[Dataset entries]
········
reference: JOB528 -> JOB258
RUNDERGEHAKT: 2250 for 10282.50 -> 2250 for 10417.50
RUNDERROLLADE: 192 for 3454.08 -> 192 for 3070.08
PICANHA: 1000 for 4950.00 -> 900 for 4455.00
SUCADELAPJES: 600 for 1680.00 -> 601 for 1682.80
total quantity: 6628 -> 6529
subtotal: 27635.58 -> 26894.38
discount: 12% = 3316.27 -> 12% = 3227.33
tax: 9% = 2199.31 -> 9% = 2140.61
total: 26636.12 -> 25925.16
········
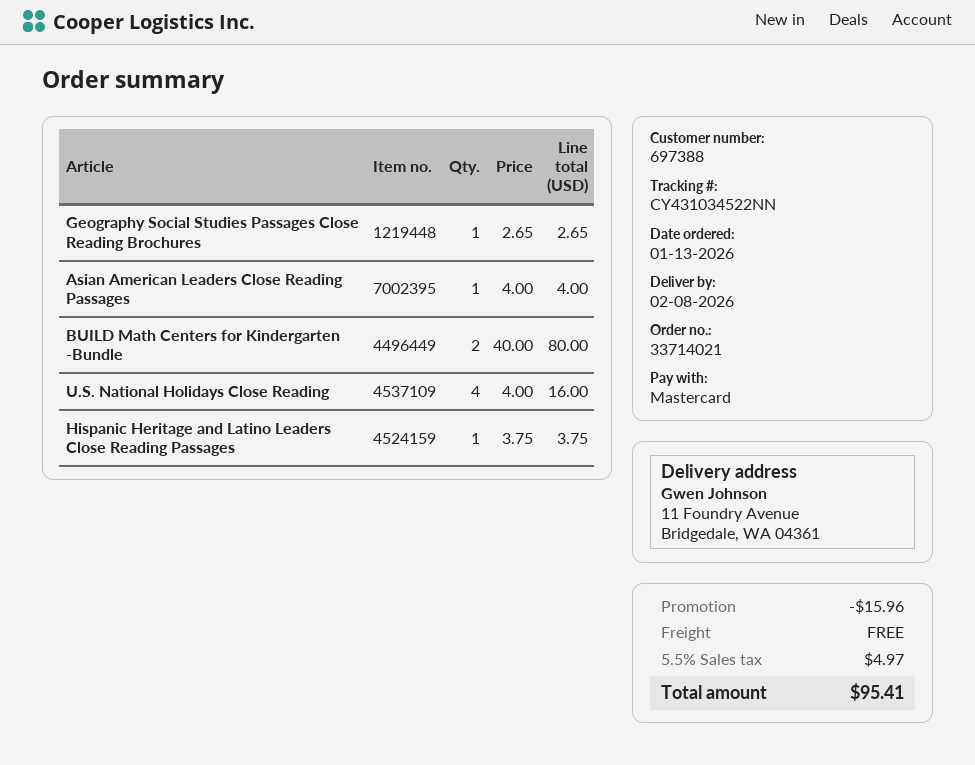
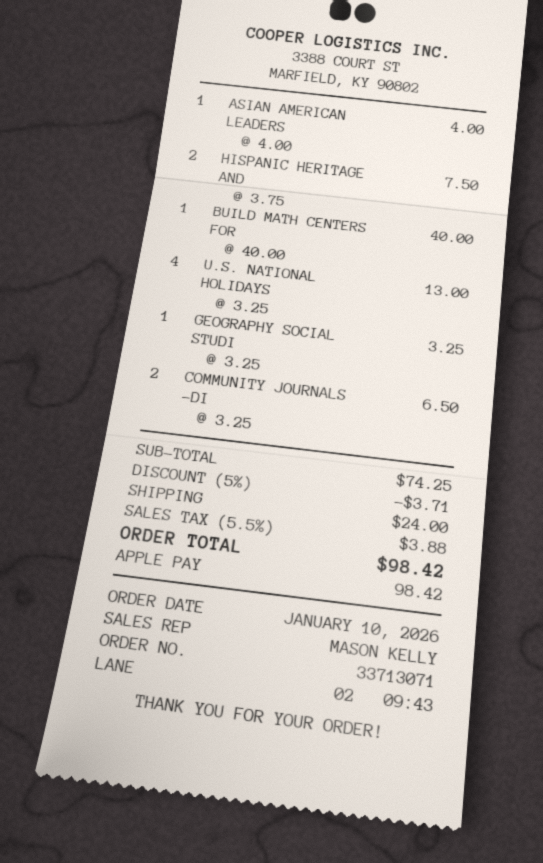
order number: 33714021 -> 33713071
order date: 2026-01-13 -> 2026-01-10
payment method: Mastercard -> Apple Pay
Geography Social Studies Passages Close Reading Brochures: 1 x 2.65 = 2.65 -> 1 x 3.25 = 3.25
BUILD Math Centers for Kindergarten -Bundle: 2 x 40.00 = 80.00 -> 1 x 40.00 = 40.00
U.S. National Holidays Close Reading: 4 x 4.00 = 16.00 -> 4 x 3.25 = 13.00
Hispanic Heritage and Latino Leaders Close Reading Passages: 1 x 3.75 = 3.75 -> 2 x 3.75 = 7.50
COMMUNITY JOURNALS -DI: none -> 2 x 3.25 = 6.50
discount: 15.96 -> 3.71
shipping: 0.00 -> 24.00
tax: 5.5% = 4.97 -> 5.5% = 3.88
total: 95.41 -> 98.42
········
**Exercise**
Scan the lines above for "payment method: Mastercard -> Apple Pay" and for "U.S. National Holidays". Repeat exactly the line holding each of them and every line in between.

**Answer section**
payment method: Mastercard -> Apple Pay
Geography Social Studies Passages Close Reading Brochures: 1 x 2.65 = 2.65 -> 1 x 3.25 = 3.25
BUILD Math Centers for Kindergarten -Bundle: 2 x 40.00 = 80.00 -> 1 x 40.00 = 40.00
U.S. National Holidays Close Reading: 4 x 4.00 = 16.00 -> 4 x 3.25 = 13.00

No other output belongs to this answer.